O desafio e o prazer de correr na Chapada Diamantina

Edvaldo Santos Ferreira, de 40 anos, mora em Ibicoara-BA. Com frequência pode ser visto correndo pelas trilhas da Chapada Diamantina, onde é conhecido como Kbeça. Oriundo das corridas de rua, ele corre em trilhas e montanhas há cinco anos. Confira!

“Eu já corria em rua e fui passar uns dias em Igatu para conhecer a cidade. Conheci o Luis Paulo do Hostel Igatu, que é um fomentador de esportes de montanha. Depois de algum tempo ele me convidou para participar de uma prova que ia ter na cidade. Até então não havia provas de trilhas na Chapada, só corridas de rua. Fiquei com receio de participar, mas aceitei o desafio. Foi emocionante ver corredores de outros estados aqui. Tudo pra gente era novidade. O trail, as equipes e até os tênis. Chegamos a correr com botas de trekking… A organização ‘Corridas de Montanha’ nos deu a oportunidade de conhecer o esporte e deixou um legado na região. Muitos começaram a correr em montanha e hoje temos atletas em todas as cidades. E os da rua estão migrando para as montanhas.

Aqui na Chapada o terreno muda muito durante uma prova, especialmente se for uma prova longa. É importante acertar na escolha do tênis. No percurso há pedras, single track, trilha de terra, leito de rio. Até para mim ainda é um desafio. A vantagem é que há muito rio de água potável, então a hidratação não é um problema.

O cenário da prova chega a ser surreal em algumas partes.

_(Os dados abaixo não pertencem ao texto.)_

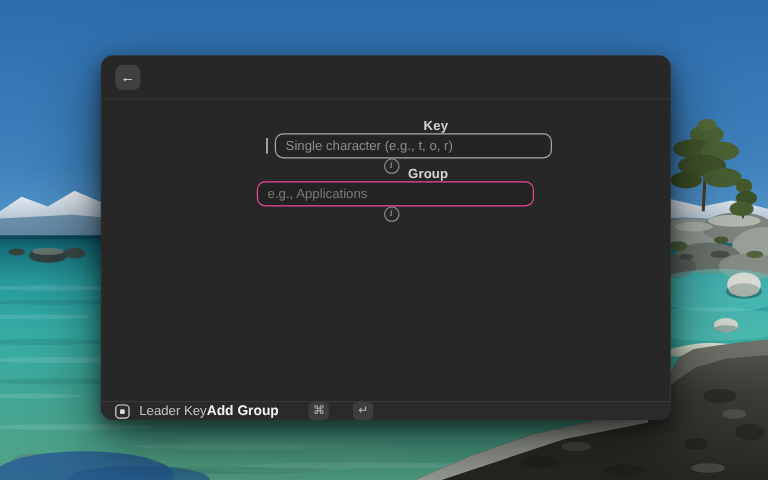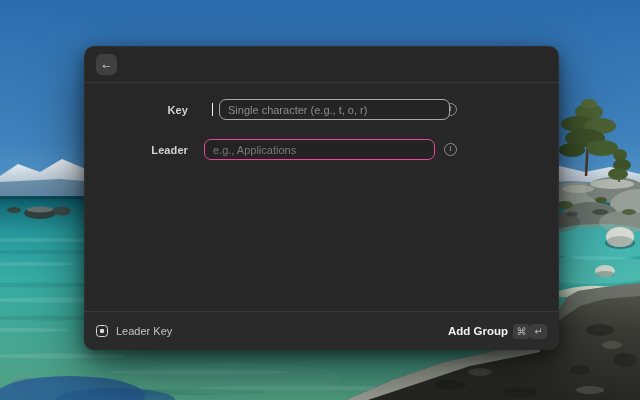"Key" .field-row { flex-direction: none -> column }
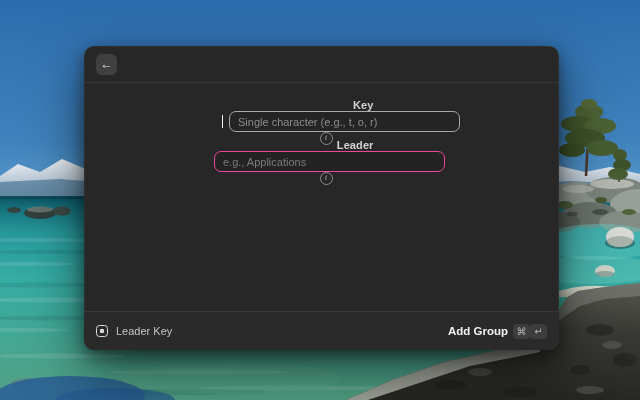"Leader" span.field-label { text: Leader -> Group }
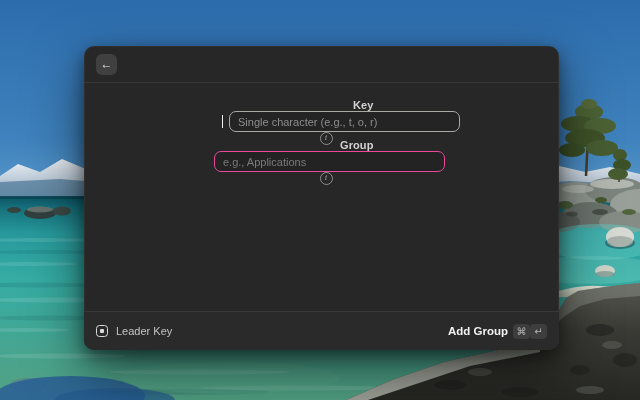"Leader Key" .footer { height: 39px -> 16px; justify-content: space-between -> none }
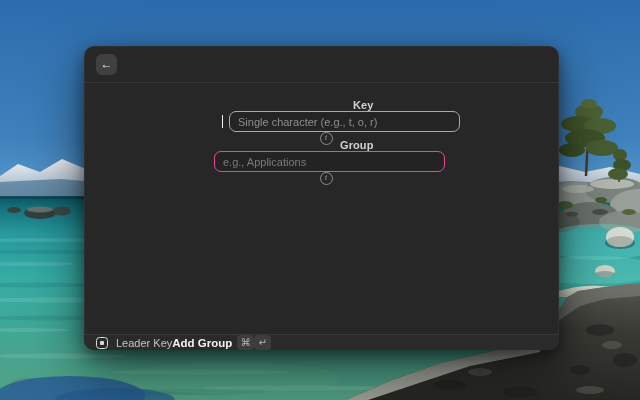"Add Group" .footer-right { gap: 0 -> 20px }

A pernada da Manga do Céu, as ruínas dos antigos garimpeiros e as estradas de pedras feitas são perfeitas para um trail raiz. O clima em setembro é seco, mas tem água em todos os riachos.

A prova é dura nas três distâncias, mas quem se arriscar nos 43K vai ter uma recompensa do tamanho do esforço. Para mim, sempre é uma superação completar este percurso numa total conexão com a natureza. E correr em casa é emocionante. Ver as crianças e os amigos gritando, te apoiando, te dando água… Choro toda vez que cruzo a linha de chegada.

Vale muito à pena vir correr aqui, mas é bom treinar em terrenos diferentes, escolher o equipamento certo para sofrer menos e conseguir curtir o cenário e conhecer os caras mais loucos da montanha.”